> [Exercise]: Please keep the images out and set down the data exactly as given.

[Difference listings]
####

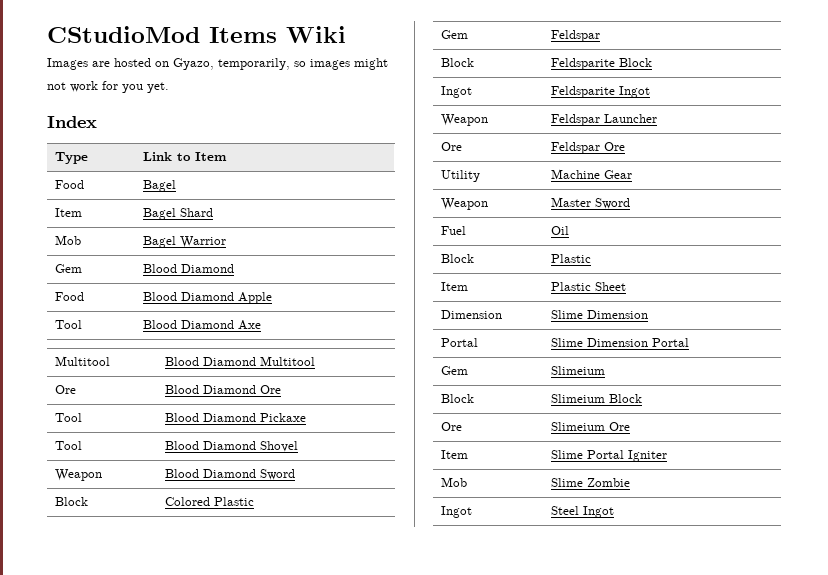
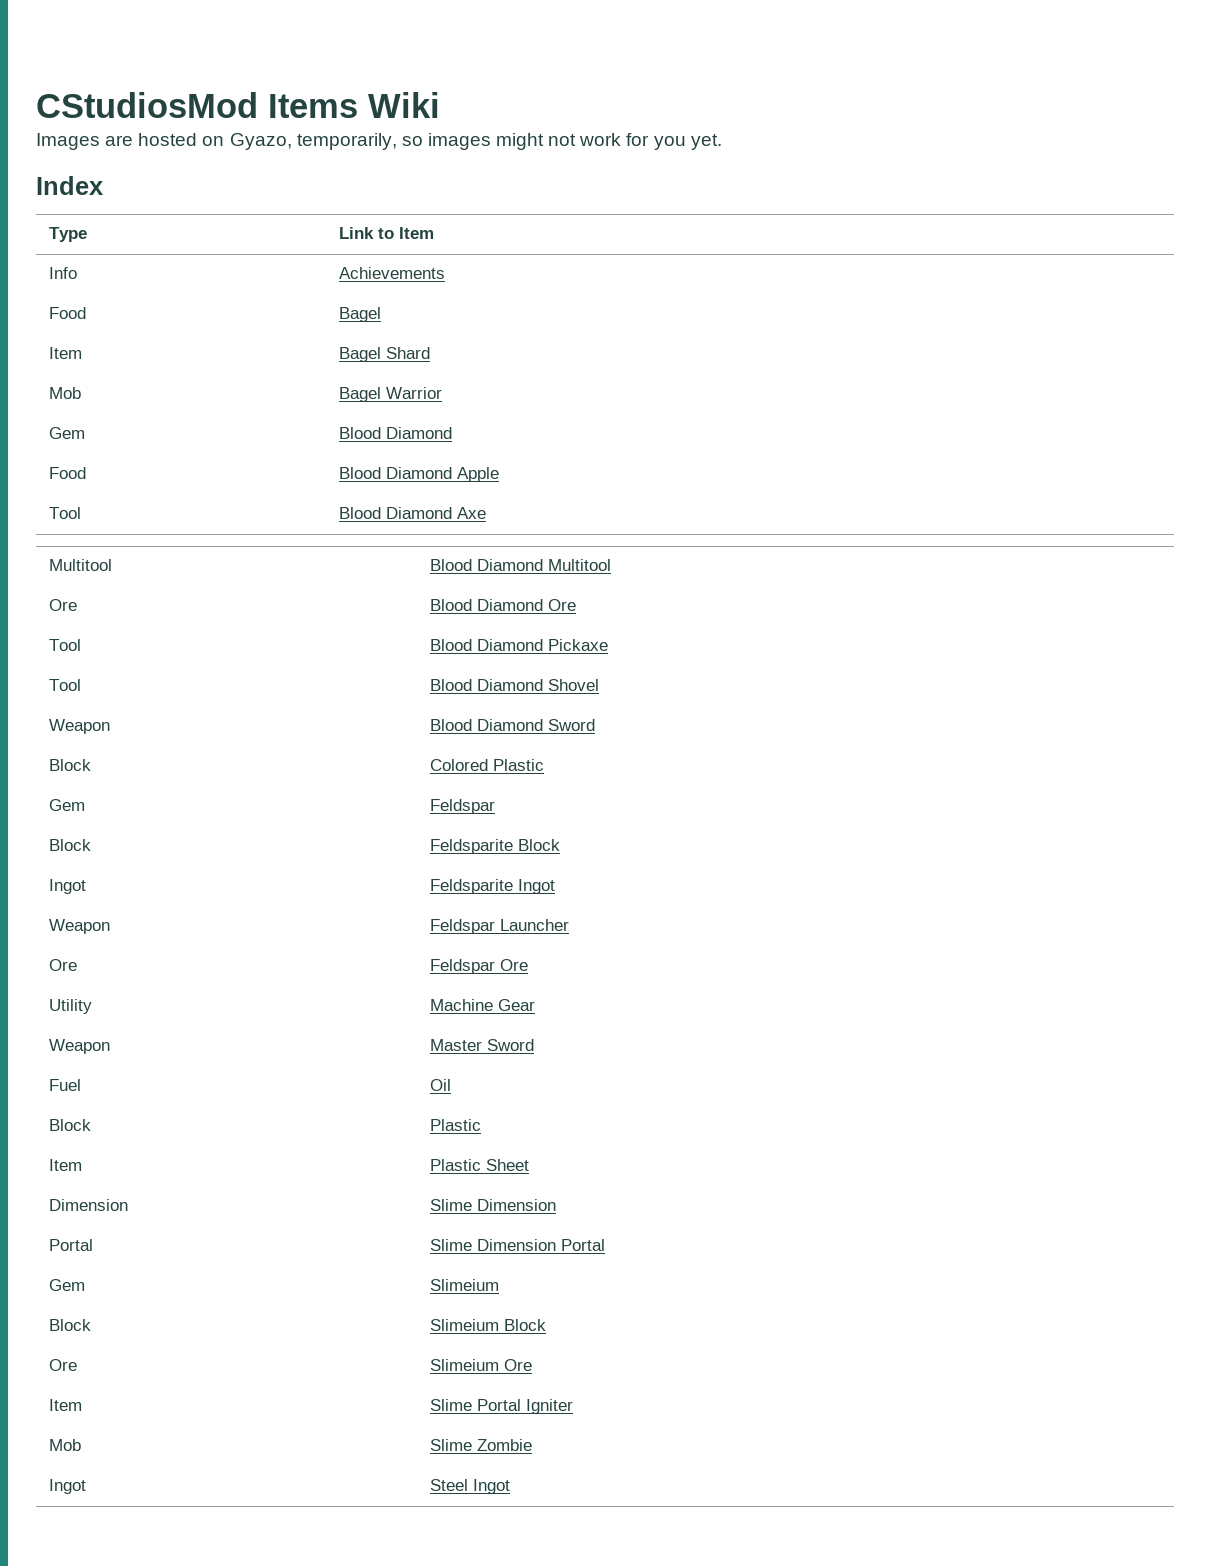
[47,26,200,43] CStudioMod -> [36,92,258,118] CStudiosMod
(228, 156) none -> [48,267,77,279] [338,267,445,279] // Info | Achievements

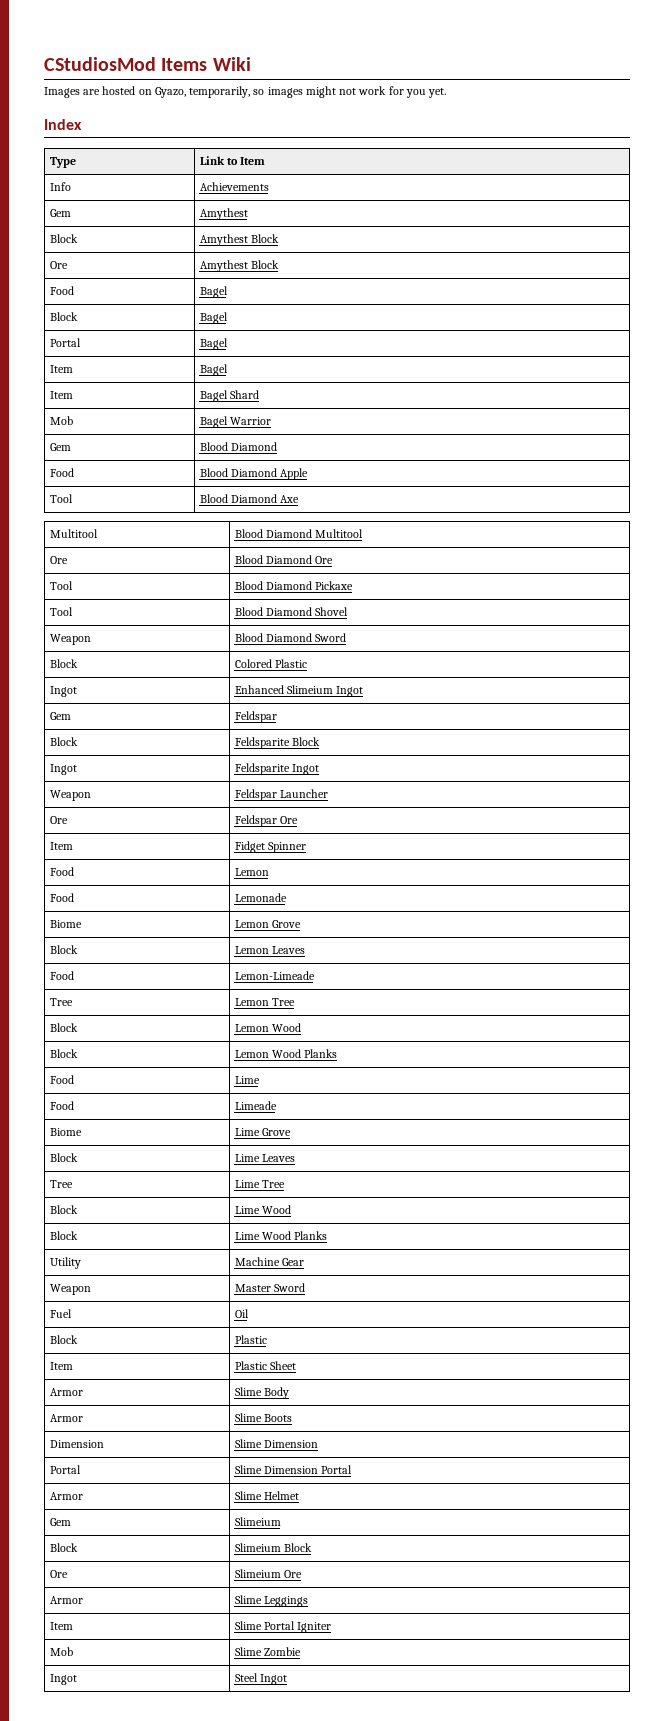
[48,307,86,319] Food -> [49,209,71,217] [199,208,248,220] [49,234,78,243] [199,234,279,246] [49,261,68,269] [199,260,279,272] [49,286,74,295] [199,286,228,298] [49,312,78,321] [199,312,228,324] [49,338,81,347] [199,338,228,350] [49,365,73,373] Gem | Amythest // Block | Amythest Block // Ore | Amythest Block // Food | Bagel // Block | Bagel // Portal | Bagel // Item
(544, 765) none -> [49,686,77,697] [234,685,363,697] // Ingot | Enhanced Slimeium Ingot
(528, 965) none -> [49,842,73,850] [234,841,306,853] [49,867,74,876] [234,868,269,876] [49,893,74,902] [234,893,287,902] [49,920,82,928] [234,920,301,928] [49,945,78,954] [234,946,305,954] [49,971,74,980] [234,971,315,980] [49,998,73,1006] [234,998,295,1006] [49,1023,78,1032] [234,1023,301,1032] [49,1049,78,1058] [234,1049,337,1058] [49,1075,74,1084] [234,1076,260,1084] [49,1101,74,1110] [234,1101,277,1110] [49,1128,82,1136] [234,1128,291,1136] [49,1153,78,1162] [234,1154,295,1162] [49,1180,73,1188] [234,1180,285,1188] [49,1205,78,1214] [234,1205,291,1214] [49,1231,78,1240] [234,1231,327,1240] // Item | Fidget Spinner // Food | Lemon // Food | Lemonade // Biome | Lemon Grove // Block | Lemon Leaves // Food | Lemon-Limeade // Tree | Lemon Tree // Block | Lemon Wood // Block | Lemon Wood Planks // Food | Lime // Food | Limeade // Biome | Lime Grove // Block | Lime Leaves // Tree | Lime Tree // Block | Lime Wood // Block | Lime Wood Planks
(529, 1165) none -> [49,1388,83,1396] [234,1387,289,1399] [49,1414,83,1422] [234,1413,292,1422] // Armor | Slime Body // Armor | Slime Boots
(605, 1245) none -> [49,1492,83,1500] [234,1491,299,1500] // Armor | Slime Helmet
(532, 1365) none -> [49,1596,83,1604] [234,1595,308,1607] // Armor | Slime Leggings

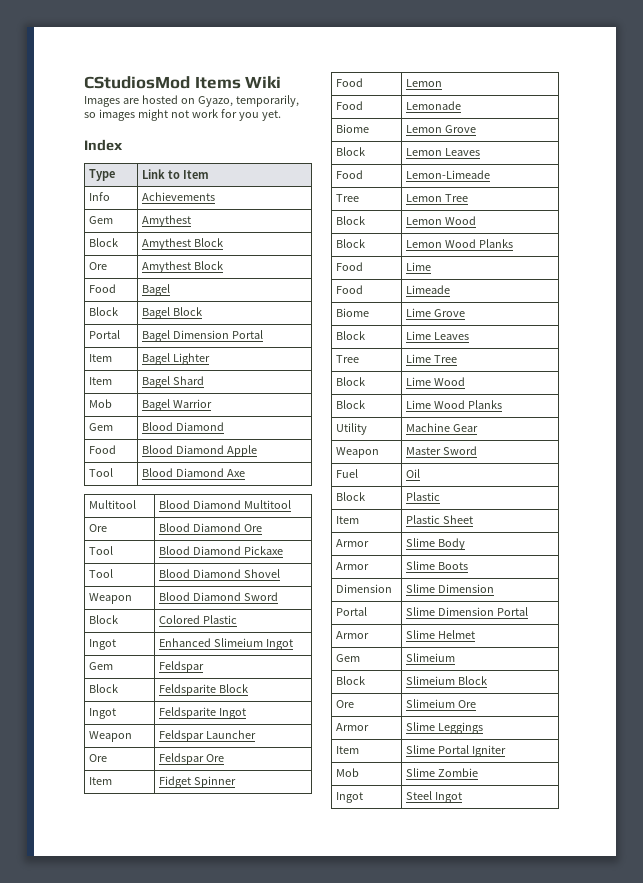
(228, 318) none -> [172,307,202,316] Block
[49,365,73,373] [199,364,228,376] // Item | Bagel -> [172,330,263,339] [88,354,112,362] [141,353,210,365] Dimension Portal // Item | Bagel Lighter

####

> [Result for this task]:
[47,26,200,43] CStudioMod -> [36,92,258,118] CStudiosMod
(228, 156) none -> [48,267,77,279] [338,267,445,279] // Info | Achievements

[48,307,86,319] Food -> [49,209,71,217] [199,208,248,220] [49,234,78,243] [199,234,279,246] [49,261,68,269] [199,260,279,272] [49,286,74,295] [199,286,228,298] [49,312,78,321] [199,312,228,324] [49,338,81,347] [199,338,228,350] [49,365,73,373] Gem | Amythest // Block | Amythest Block // Ore | Amythest Block // Food | Bagel // Block | Bagel // Portal | Bagel // Item
(544, 765) none -> [49,686,77,697] [234,685,363,697] // Ingot | Enhanced Slimeium Ingot
(528, 965) none -> [49,842,73,850] [234,841,306,853] [49,867,74,876] [234,868,269,876] [49,893,74,902] [234,893,287,902] [49,920,82,928] [234,920,301,928] [49,945,78,954] [234,946,305,954] [49,971,74,980] [234,971,315,980] [49,998,73,1006] [234,998,295,1006] [49,1023,78,1032] [234,1023,301,1032] [49,1049,78,1058] [234,1049,337,1058] [49,1075,74,1084] [234,1076,260,1084] [49,1101,74,1110] [234,1101,277,1110] [49,1128,82,1136] [234,1128,291,1136] [49,1153,78,1162] [234,1154,295,1162] [49,1180,73,1188] [234,1180,285,1188] [49,1205,78,1214] [234,1205,291,1214] [49,1231,78,1240] [234,1231,327,1240] // Item | Fidget Spinner // Food | Lemon // Food | Lemonade // Biome | Lemon Grove // Block | Lemon Leaves // Food | Lemon-Limeade // Tree | Lemon Tree // Block | Lemon Wood // Block | Lemon Wood Planks // Food | Lime // Food | Limeade // Biome | Lime Grove // Block | Lime Leaves // Tree | Lime Tree // Block | Lime Wood // Block | Lime Wood Planks
(529, 1165) none -> [49,1388,83,1396] [234,1387,289,1399] [49,1414,83,1422] [234,1413,292,1422] // Armor | Slime Body // Armor | Slime Boots
(605, 1245) none -> [49,1492,83,1500] [234,1491,299,1500] // Armor | Slime Helmet
(532, 1365) none -> [49,1596,83,1604] [234,1595,308,1607] // Armor | Slime Leggings

(228, 318) none -> [172,307,202,316] Block
[49,365,73,373] [199,364,228,376] // Item | Bagel -> [172,330,263,339] [88,354,112,362] [141,353,210,365] Dimension Portal // Item | Bagel Lighter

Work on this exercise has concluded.